So far this winter Mother Nature has been kind to those of us living in the GTA.  We have had very little snowfall and only the occasional bout of really cold temperatures.  While it is tempting to believe that we will escape shovelling snow this winter, the reality is that we are still in for a few snowfalls.  People living in Canada are all too familiar with the routine of shovelling the driveway and sidewalks.  But like brushing teeth, some people never seem to get the technique down quite right.  However, serious injuries often await those who are careless.

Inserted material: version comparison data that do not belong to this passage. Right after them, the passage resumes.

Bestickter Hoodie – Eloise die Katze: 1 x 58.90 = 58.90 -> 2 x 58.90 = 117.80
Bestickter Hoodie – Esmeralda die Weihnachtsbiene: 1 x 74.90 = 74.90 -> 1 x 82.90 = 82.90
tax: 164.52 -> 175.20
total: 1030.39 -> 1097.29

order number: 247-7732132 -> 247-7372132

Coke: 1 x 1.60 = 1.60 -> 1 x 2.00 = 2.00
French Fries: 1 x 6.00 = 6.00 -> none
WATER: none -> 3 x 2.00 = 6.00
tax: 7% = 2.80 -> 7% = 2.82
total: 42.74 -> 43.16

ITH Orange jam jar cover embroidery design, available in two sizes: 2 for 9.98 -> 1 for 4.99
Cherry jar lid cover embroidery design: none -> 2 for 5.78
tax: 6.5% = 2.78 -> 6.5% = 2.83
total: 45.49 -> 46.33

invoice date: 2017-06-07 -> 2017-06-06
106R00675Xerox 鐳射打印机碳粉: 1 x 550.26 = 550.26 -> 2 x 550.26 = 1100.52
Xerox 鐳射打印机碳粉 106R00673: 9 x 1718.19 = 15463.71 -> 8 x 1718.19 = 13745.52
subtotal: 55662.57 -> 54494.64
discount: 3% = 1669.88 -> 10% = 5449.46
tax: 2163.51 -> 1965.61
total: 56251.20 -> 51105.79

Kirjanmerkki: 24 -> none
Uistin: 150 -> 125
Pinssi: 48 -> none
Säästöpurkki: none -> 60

Shovelling snow also puts an enormous strain on the heart, and in those who don’t exercise regularly, the activity could even trigger a heart attack.   A sensitivity to one’s cardiac status has to be at the top of the list of snow-shovelling concerns, the heart is our most important muscle, but there are other problems such as slipping and falling while shovelling.  Fractures of the ankle, wrist, and shoulder are often seen, but the most common injuries from shovelling snow are low back pain and shoulder pain.

Most injuries can be prevented with a few simple rules:

  • Warm up – just like before a golf game, or at the start of an exercise class, your heart and muscles need time to adapt to the increased demand.  The aim is to get your heart rate up slightly and muscles feeling warm before you start.  By doing a few arm circles, side bends, and knee bends you reduce the likelihood of injury and cardiac distress.
  • Use a wide shovel to push the snow to the side, and then take a smaller shovel to pitch it. Don’t throw snow over your shoulder or to the side – the back is least able to tolerate torque and twisting.
  • Switch sides – It feels awkward to reverse your hand position, but your low back and shoulders will thank you.  Constantly turning and lifting in one position is a sure way to wake up the next day with a sore back, shoulder or even neck.
  • Limit snow shovelling sessions – most of us don’t put in more that 30-60 minutes of exercise and snow shovelling should follow suit. And make no mistake about it, snow shovelling is exercise!
  • Beware of ice below the snow and other hidden tripping hazards.  This usually is less of a problem when we are shovelling our own drive as we tend to know the areas of uneven pavement or lawn edging, but we may not be aware of the two inch ridge of cracked concrete on our neighbours steps that will stop your shovel dead in its track and jar your wrists and shoulders.
  • Once you are back inside and warming up, take a few minutes to stretch out your low back, shoulders, and neck.  Be particularly aware of any areas that are already tight or tired.

By following these strategies during the next snowfall, you should be able to prevent most shovelling injuries.  However, if any aches or pains persist beyond one or two days be sure to contact your health care provider to ensure you are back in shape to enjoy all the winter activities that come along with the snow!